The data:
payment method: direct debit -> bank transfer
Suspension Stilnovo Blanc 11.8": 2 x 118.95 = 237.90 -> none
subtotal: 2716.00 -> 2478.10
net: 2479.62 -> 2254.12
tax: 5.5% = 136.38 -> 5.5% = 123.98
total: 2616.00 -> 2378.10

Task description: Find the line that contains "Suspension Stilnovo Blanc". Restate it and all lines after it exactly, ending with the final line of the data.

Output of the exercise:
Suspension Stilnovo Blanc 11.8": 2 x 118.95 = 237.90 -> none
subtotal: 2716.00 -> 2478.10
net: 2479.62 -> 2254.12
tax: 5.5% = 136.38 -> 5.5% = 123.98
total: 2616.00 -> 2378.10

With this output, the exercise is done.